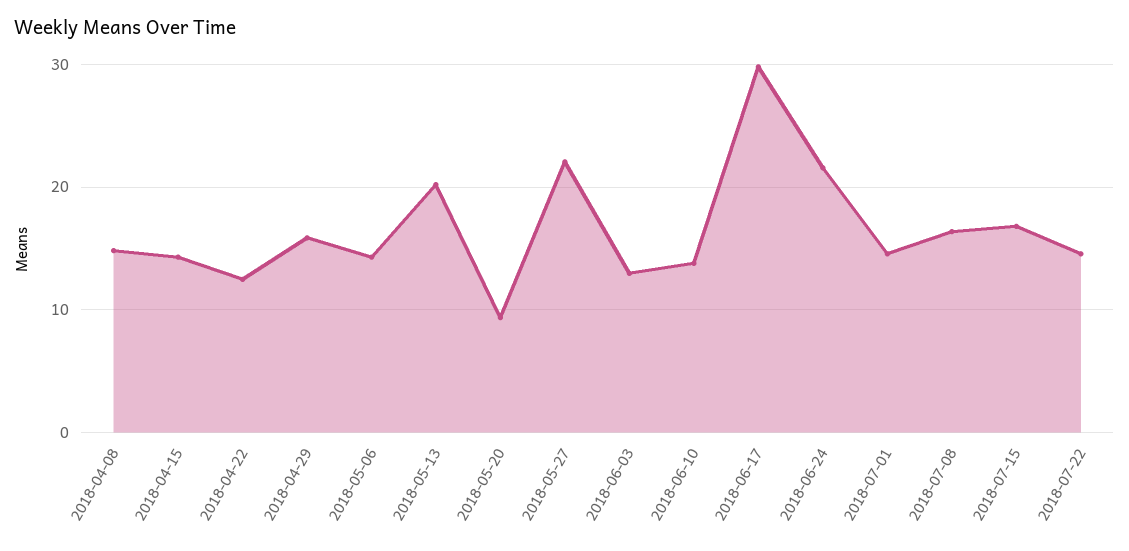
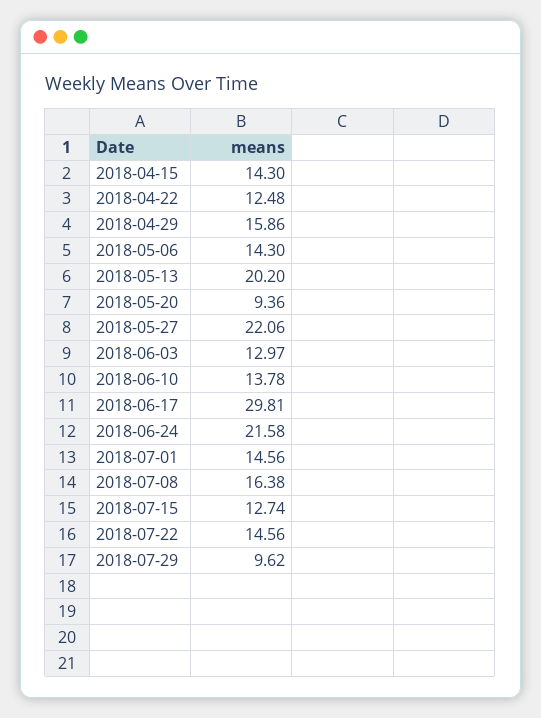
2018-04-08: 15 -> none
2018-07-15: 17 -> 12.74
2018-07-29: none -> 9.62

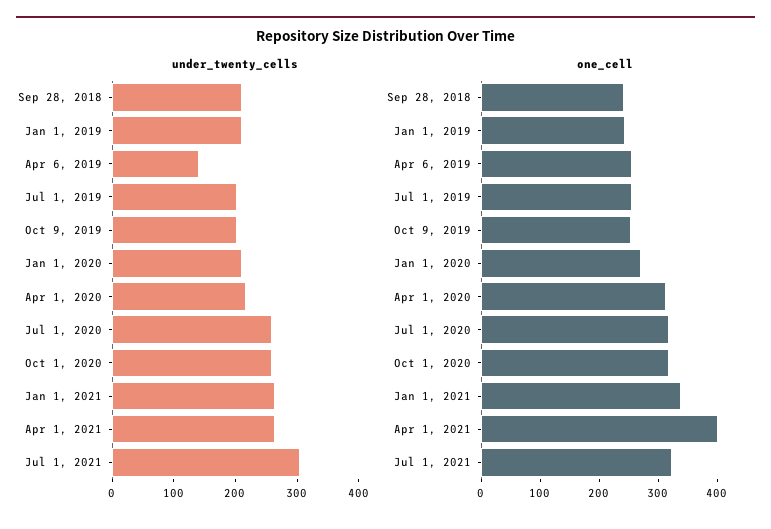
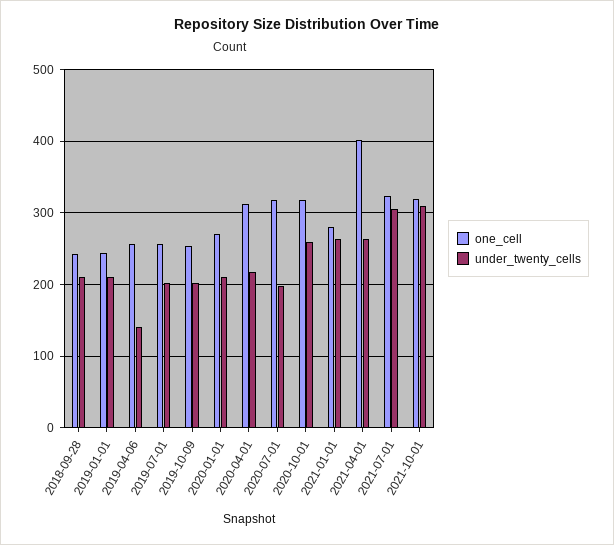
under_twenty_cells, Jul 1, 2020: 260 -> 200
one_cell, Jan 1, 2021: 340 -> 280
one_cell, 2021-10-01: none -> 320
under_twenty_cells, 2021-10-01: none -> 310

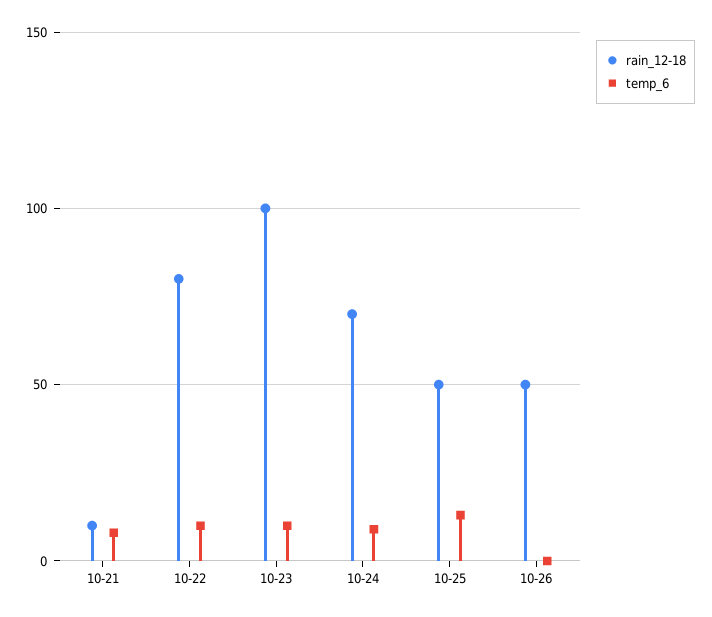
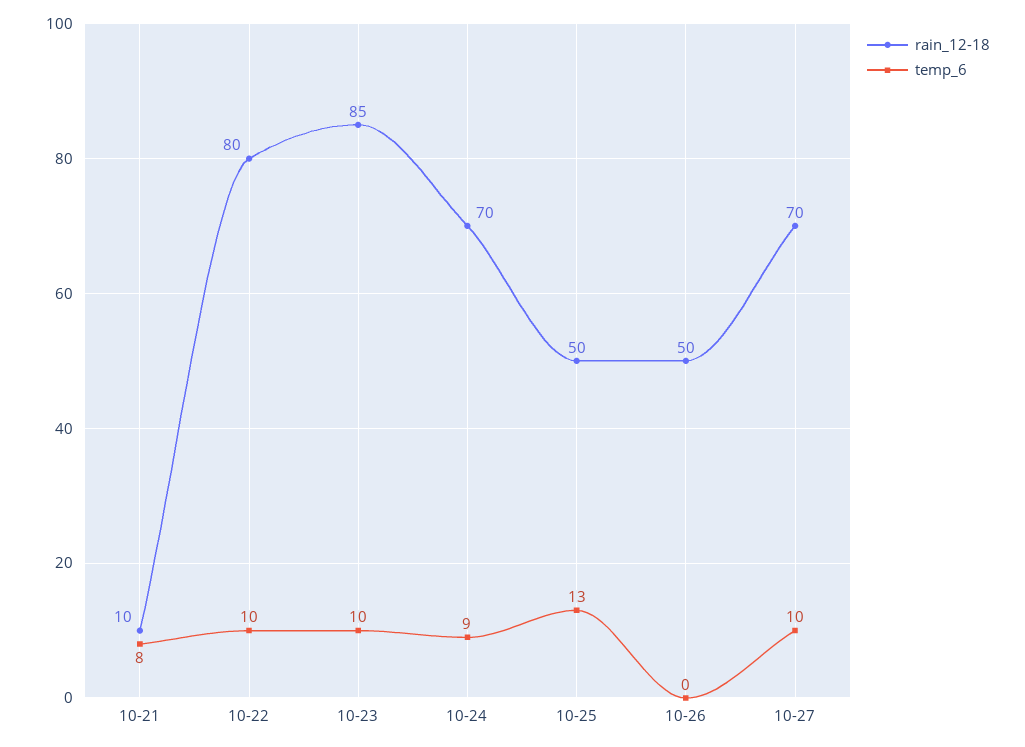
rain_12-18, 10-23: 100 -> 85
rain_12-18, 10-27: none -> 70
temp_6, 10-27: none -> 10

_Exercise details_:
All lines from the one that contains "rain_12-18, 10-23: 100 -> 85" through the end of the material are to be quoted exactly, with both ends included.

_Answer to this problem_:
rain_12-18, 10-23: 100 -> 85
rain_12-18, 10-27: none -> 70
temp_6, 10-27: none -> 10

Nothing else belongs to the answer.